Remember that while it makes it easy to teach, you are also conditioning the prey response, and not necessarily what a good decoy would.


----------



## Hil Harrison (Mar 29, 2006)

Saskia Stark said:


> Funny, I do train all this at home. And yes: I also know that I am the one who is responsible for my dog's extreme prey drive. :lol:
> But even though I would do it again with a new dog. It makes it a lot easier for me and my dog, because everything he has to do on the trainingfield is already familiar for him. Offcourse his reactions by the real helper are a little difference, he's even more in drive so the obedience parts are tougher.
> 
> I just don't do the long distance with him anymore, he will knock me off my feet...
> Only a short distance, like 3 meter... :lol:


Sas.......do you have a sleeve at home or a bite roll?


----------



## Saskia Stark (Nov 15, 2006)

Both... :wink: 
My instructor (Dirk) gave me my own sleeve.

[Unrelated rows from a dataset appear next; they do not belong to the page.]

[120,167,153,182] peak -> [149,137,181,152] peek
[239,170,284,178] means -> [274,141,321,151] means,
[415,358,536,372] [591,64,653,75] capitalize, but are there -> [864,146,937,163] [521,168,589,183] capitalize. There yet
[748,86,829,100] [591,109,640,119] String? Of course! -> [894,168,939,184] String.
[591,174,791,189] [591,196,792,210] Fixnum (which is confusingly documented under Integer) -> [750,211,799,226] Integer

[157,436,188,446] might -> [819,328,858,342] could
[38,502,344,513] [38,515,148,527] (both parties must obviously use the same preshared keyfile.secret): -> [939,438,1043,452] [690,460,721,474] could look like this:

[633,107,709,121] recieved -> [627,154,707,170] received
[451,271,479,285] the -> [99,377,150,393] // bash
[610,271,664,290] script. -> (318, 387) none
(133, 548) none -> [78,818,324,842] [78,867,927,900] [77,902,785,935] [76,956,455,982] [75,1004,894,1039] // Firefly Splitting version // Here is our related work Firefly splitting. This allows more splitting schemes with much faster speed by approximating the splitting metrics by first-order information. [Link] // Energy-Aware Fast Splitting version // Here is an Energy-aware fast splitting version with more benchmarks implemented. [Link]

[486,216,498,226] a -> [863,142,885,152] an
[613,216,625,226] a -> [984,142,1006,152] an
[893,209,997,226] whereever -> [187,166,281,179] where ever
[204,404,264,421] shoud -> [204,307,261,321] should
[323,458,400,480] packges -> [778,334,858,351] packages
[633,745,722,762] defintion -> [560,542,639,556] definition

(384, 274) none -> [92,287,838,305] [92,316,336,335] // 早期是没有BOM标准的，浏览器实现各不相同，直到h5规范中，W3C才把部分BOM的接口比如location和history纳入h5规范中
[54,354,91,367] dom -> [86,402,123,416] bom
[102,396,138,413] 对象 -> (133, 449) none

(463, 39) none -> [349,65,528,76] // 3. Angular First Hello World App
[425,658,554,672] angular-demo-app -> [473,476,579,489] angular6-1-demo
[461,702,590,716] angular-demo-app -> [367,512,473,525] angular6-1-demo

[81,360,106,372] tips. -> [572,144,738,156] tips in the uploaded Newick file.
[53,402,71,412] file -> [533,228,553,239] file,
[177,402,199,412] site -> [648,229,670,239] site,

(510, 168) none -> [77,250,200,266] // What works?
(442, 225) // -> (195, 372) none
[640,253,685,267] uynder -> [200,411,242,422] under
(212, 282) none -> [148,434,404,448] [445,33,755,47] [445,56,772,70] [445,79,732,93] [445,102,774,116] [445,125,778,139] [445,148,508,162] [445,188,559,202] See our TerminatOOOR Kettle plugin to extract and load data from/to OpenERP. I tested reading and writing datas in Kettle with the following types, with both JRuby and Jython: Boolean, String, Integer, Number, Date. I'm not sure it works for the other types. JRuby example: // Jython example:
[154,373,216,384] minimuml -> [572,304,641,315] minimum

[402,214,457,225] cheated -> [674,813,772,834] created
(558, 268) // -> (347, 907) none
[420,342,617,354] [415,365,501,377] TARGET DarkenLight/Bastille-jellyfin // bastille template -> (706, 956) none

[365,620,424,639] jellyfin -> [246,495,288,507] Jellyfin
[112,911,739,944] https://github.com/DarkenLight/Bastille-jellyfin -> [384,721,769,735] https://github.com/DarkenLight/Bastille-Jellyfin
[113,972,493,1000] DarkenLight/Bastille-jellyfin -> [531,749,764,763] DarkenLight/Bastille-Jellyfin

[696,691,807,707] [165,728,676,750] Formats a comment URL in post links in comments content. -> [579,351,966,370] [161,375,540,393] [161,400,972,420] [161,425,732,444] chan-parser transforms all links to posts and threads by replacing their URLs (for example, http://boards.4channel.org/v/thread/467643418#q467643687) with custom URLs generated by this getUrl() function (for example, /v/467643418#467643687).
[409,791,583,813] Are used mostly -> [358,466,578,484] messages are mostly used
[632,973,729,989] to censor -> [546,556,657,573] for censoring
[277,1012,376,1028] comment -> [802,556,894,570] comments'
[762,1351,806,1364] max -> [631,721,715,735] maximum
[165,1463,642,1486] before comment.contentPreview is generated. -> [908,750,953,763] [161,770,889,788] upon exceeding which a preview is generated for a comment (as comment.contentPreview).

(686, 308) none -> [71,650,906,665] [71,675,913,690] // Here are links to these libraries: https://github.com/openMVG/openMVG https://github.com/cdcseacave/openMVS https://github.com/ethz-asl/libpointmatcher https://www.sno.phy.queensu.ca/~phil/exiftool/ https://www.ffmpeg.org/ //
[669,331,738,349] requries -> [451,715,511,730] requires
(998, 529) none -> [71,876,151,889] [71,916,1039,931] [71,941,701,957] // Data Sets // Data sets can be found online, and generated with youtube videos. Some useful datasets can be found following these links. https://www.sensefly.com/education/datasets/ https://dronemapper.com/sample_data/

That has already been very usefull for several things. Just the point is that I keep him in prey. :roll:


----------



## Mike Schoonbrood (Mar 27, 2006)

I just play tug, make sure the grips are full and holds it nice instead of chewing n thrashing around. Everything else is left to the training field, I train whenever I have 2 hours to spare, 3, 4 or 5 times a week sometimes, so I'm not worried about having to do anything myself. I teach her to sit n bark for the tug/food, down and bark, heeling, work on grips, sits and downs, just basic simple stuff. She's a natural at heeling, it's taken me almost a year to get 10 steps of focus from Cujo n it took me 2 minutes to get her to figure out that she has to walk by my side and look up to be allowed to eat her dinner :lol:


----------



## Howard Gaines III (Dec 26, 2007)

To be successful and get great scores I would train for the game. Do small pieces of the bite work and do only that. Then put it together. I would not mix SCH and PP if you are trying to title the dog. And I would make sure you have a great decoy/trainer. Remember, it is a sport...and you are graded on how well your dog does in the robotic manner of it. Protection is just one of three areas. Minor screw ups will not kill you.


----------



## Jerry Lyda (Apr 4, 2006)

Howard, We'll see how what you say will work for I am training both PPD and Sch with my female Lexus. I'm going to get or hope to get her BH in Feb.( she'll get it )


----------



## Howard Gaines III (Dec 26, 2007)

Jerry,
Here's wishing you the BEST! What a big slice to put on your plate!


----------



## Jerry Lyda (Apr 4, 2006)

I don't think it's all that big a deal. What I did do was teach Sch tracking first so that she understands nose down. Area searches is easier because of the bite afterwards. 

I'll let you know how the BH turns out. I'm excited........


----------



## Frank Phillips (Jan 8, 2008)

Saskia

I believe you can "imprint" these behaviors at home, so it is easier for the dog to learn in a lower drive, but I do not teach this with a sleeve. I use a Gappay 3 handle bite pillow or a tug. In my opinion the sleeve should be left for the "fight" with the helper. When the dog knows the exercise and you bring it to the helper, I believe you should stop doing that fun/prey exercise at home. I believe some dogs will never show the intensity/power that is needed in schutzhund if this is done at home in prey all the time. Why should the dog fight for it twice a week when they will get it at home every day without having to fight for it. Most dogs, protection work should NOT be done everyday. I love ice cream but if I eat it everyday, sooner or later my desire, intensity and drive for it will decrease  Just my opinion...

Frank


----------